Article Open access 07 December 2022

Introduction

Radiomics is an emerging subject area that is being increasingly utilized in medical imaging for problems related to classification, prediction and prognosis of various diseases and cancers. The most notable use and development have been made in the field of neurooncology^1,2,3,4. Application of radiomics has recently gained interest in cardiac MRI (CMRI) and few studies have evaluated its utility in patients with ventricular hypertrophy^5,6,7, myocardial infarction⁸, tachyarrhythmia⁹, and myocarditis^10,11.

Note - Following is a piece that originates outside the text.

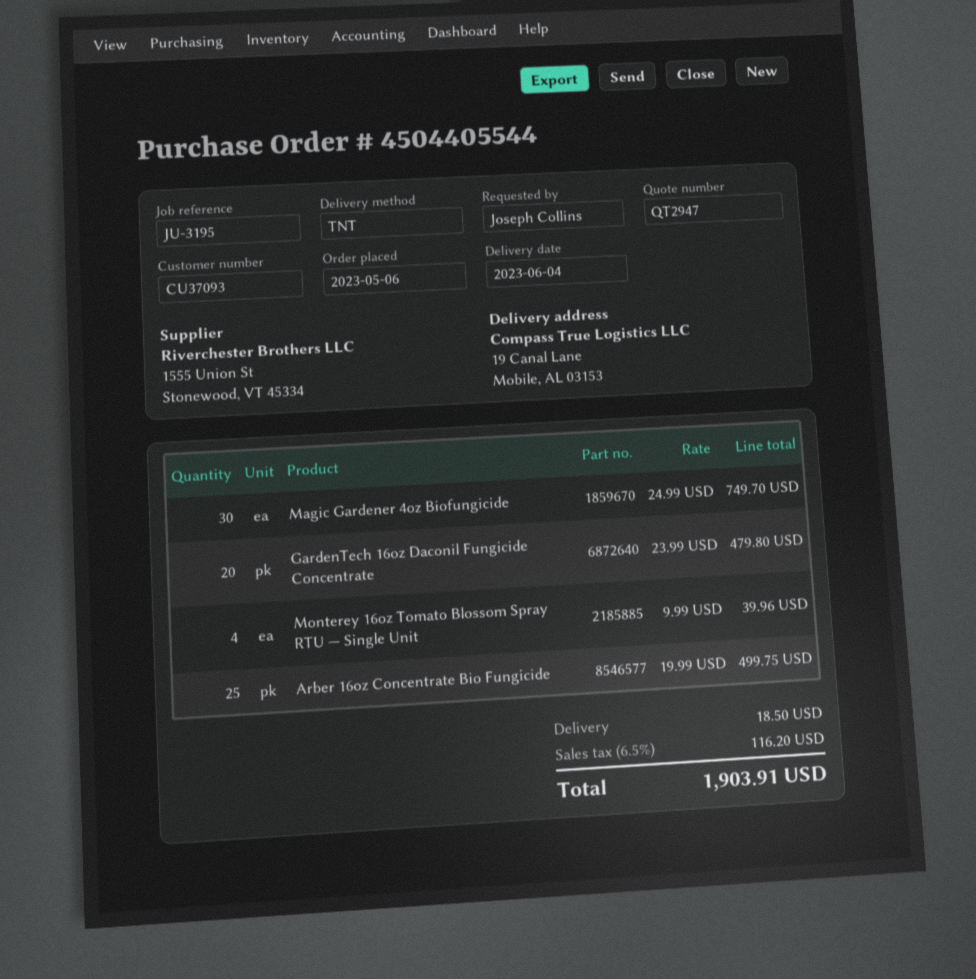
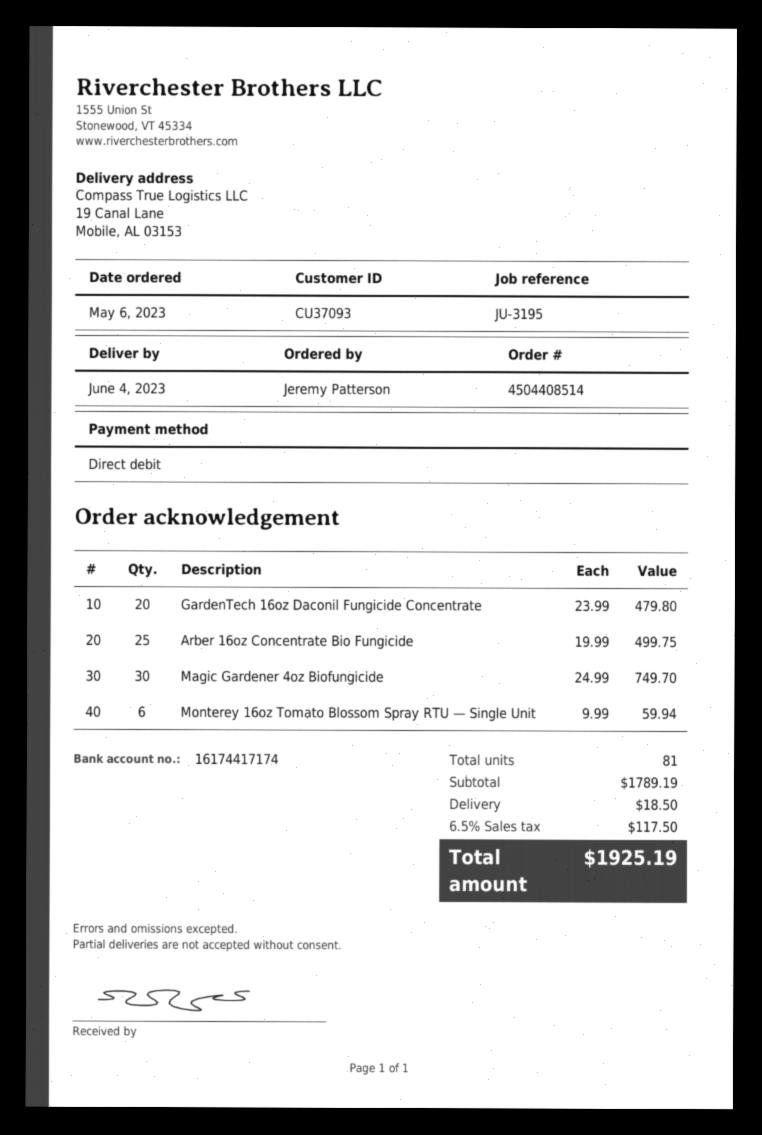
order number: 4504405544 -> 4504408514
ordered by: Joseph Collins -> Jeremy Patterson
Monterey 16oz Tomato Blossom Spray RTU — Single Unit: 4 x 9.99 = 39.96 -> 6 x 9.99 = 59.94
tax: 6.5% = 116.20 -> 6.5% = 117.50
total: 1903.91 -> 1925.19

One of the limitations of radiomics based models is lack of reproducibility and generalizability due to which they have not yet translated to clinical practice. Prior studies show that many radiomic features are unstable and are susceptible to variations during image acquisition, reconstruction, and post processing^12,13,14. To improve repeatability and reproducibility, many so-called radiomics side experiments are performed. These side studies or robustness studies are done to identify stable features [assessed by intraclass correlation (ICC) or concordance correlation (CCC)] that are incorporated subsequently in the model creation process after the exclusion of non-stable features. Different strategies for side experiments or stability tests involve scan-rescan, annotation-reannotation of the segmentation masks or doing image perturbations in a small patient subgroup or in a phantom study^15,16.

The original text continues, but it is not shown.